O cinema sempre forneceu as maiores e melhores catarses para algumas das piores tragédias da Humanidade. Para muitos, será frustrante testemunhar a falta de qualidade deste documento ilusório, baseado em factos reais, volvidos quatro anos após o homícidio brutal de Carlos Castro pelas mãos de um jovem modelo que cortejava.
Passada a fase de frustração, o que resta é uma das melhores comédias involuntárias desde que o cinema se chama cinema. De um amadorismo confrangedor, que começa logo no grafismo do genérico inicial, mas sempre terno na sua inaptidão e vontade de brincar aos planos fechados, é notório que Crime tenha nascido de uma peça de teatro, dada a ação decorrer 95% do tempo num único e só espaço. É notório também infelizmente o orçamento magro dado ao filme – não que isso tenha impedido alguns dos melhores realizadores mundiais de terem concretizado algumas das suas melhores obras!
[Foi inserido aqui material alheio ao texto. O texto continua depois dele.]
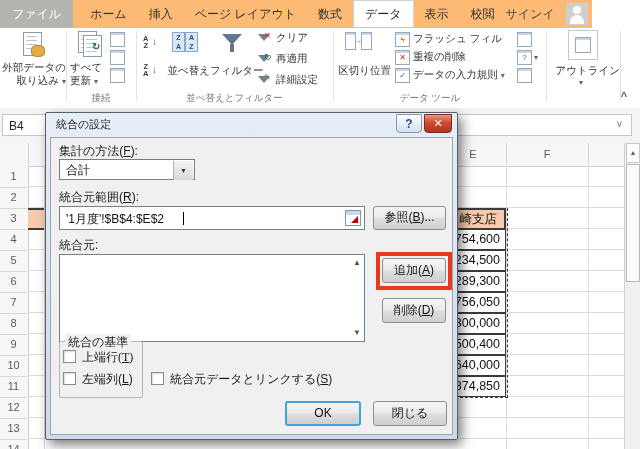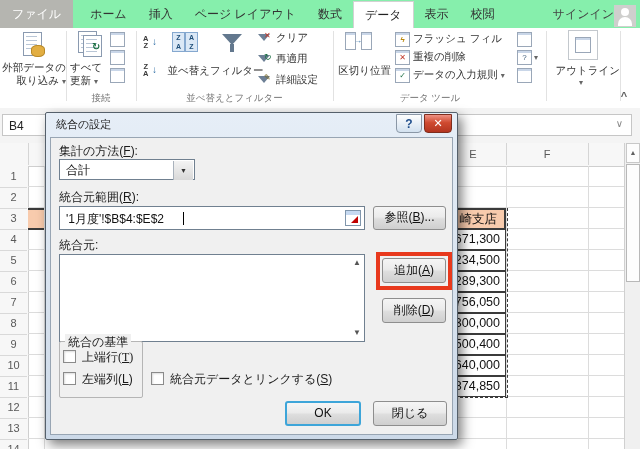"ファイル" #tabbar { align-items: center -> flex-start; background: #86efac -> #fdba74; width: 640px -> 592px }
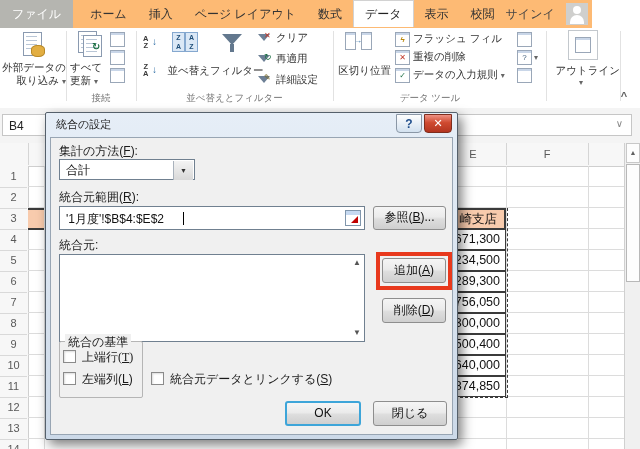"671,300" div.ecell { text: 671,300 -> 754,600 }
Os nomes da história que todo o povo português conheceu foram mudados (direitos de autor? risco de processo?) – Carlos passou a António e Renato passou a Rodrigo. A ação também ela é geograficamente restrita nesta adaptação da realidade. Com tanta liberdade criativa restante, sobrou apenas espaço para uns planos demoníacos de uma lua cheia acompanhados de uma música meio onírica (algures entre Lisa Gerrard e a banda sonora de “Under the Skin“, só que não), um momento transformista “lugar às velhas“, nudez masculina (polegar para cima), e uma presença desconcertante de um dildo a fazer uma viagem por um bar até aterrar numa mala feminina para chamar a atenção de Renato, não, Rodrigo.
Carlos Castro merecia melhor filme. Renato Seabra merecia um outro ator. Crime poderia ter sido bom, se talvez tivesse ido para Nova Iorque e tivesse encontrado o seu princípe esquartejador capaz de desconstruir isto de uma maneira um nadinha mais subtil, e com muito mais engenho e meios. Ou então estava, tal como o protagonista real, condenado ao melhor e ao pior dos destinos – ser tão mau, mas tão mau, ao ponto de suscitar jogos de shots num futuro onde espectadores suficientes consigam ter acesso a esta obra maldita. O meu passará inevitavelmente por beber sempre que João D’Ávila profere “Nova Iorque” como quem está a ter o momento da sua vida. A alegria “orgásmica” é de tal modo contagiante que é favor esquecer a estrela solitária abaixo e dirigir-se à sessão das 19.30 no Cinema City Alvalade. Com o bónus de poder levar o seu amigo estrangeiro (o filme está legendado em inglês, já pensando em partir para Nova Iorque num amanhã)… Tenha apenas cuidado em não provocá-lo…
O melhor: não aborrece
O pior: o evento “camp” do ano corre o risco de não ter 100 espectadores em sala.